You know how headphones get tangled in pockets? It's not one single thing - they start in a nice loop, and then get bent this way, but the loop is still clear, and then gets bent under that way, and the loop is inverted, and then gets pulled out this way, and you can still trace the steps back to an untangled state but it's no longer visible, and then it keeps going. Each of the steps are very simple, but the result is a tangle you don't know where to start with. There's a breaking point at which you give up trying to unspool it like normal and start the autopsy to work the knot out.
Is there some sort of honor in not quitting your untangling process, trying to muscle through it, especially in that stoic masculine kind of way? Sure. I think the intentions are good. It's a fighting spirit. Maybe it's natural. Maybe it's faith. Or maybe it's just a fear of vulnerability. But, if at the end of the day it's about problem solving, trying to walk through a wall rather than changing course and finding a door is not admirable, it's rolling a natural 1 on an intelligence check. It's ok, it happens.
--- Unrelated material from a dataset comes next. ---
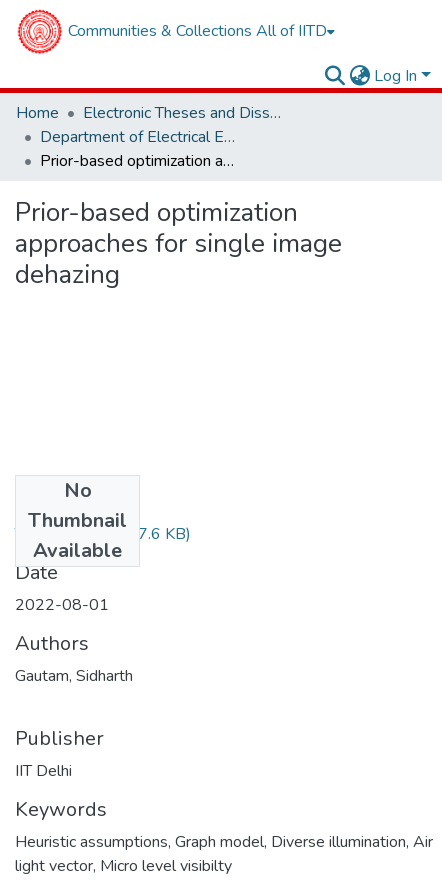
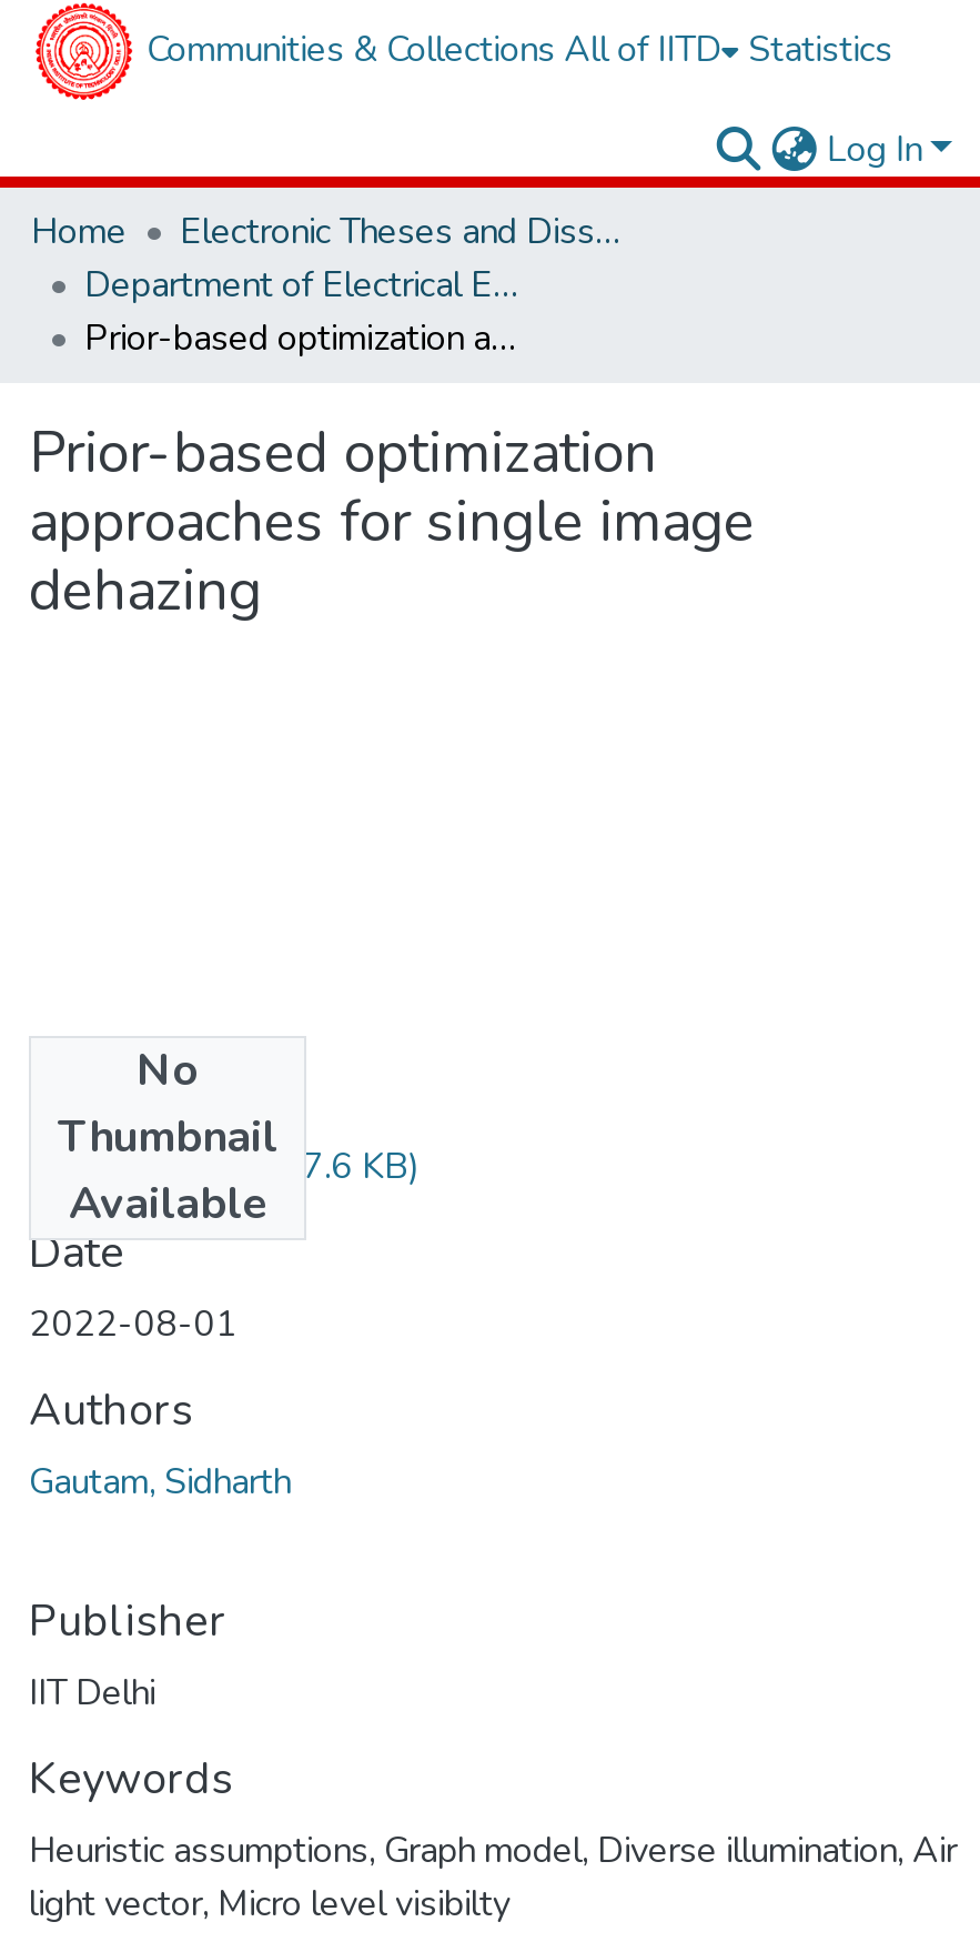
[68,20,327,42] Communities & Collections All of IITD -> [147,26,893,74] Communities & Collections All of IITD Statistics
I don't mean to get all chicken soup for the teen soul. Point is, it's about understanding the reality of the situation, which I guess is to say honesty. And yeah, if we jump to "depression¯\_(ツ)_/¯" at the drop of a hat without trying to fix it, then maybe that's premature and an excuse and avoidance. I don't think most people do that, but I think a lot of people are scared of being perceived (or perceiving themselves) as doing that. And that keeps us from the crucial pivot yet another day.
But when we finally sit and take an honest inventory, maybe fueled by a rare dash of self-assurance, and realize we have done our damnedest and that dog just don't hunt, that's not giving up; it's going to sleep after a 16-hour shift, it's pulling over to stretch because your legs are numb, it's calling a painting finished because it has to be finished at some point and frankly it looks pretty good. It's an enormous and rejuvenating relief, and one you've come by honestly. It feels a lot like that Car Seat Headrest song.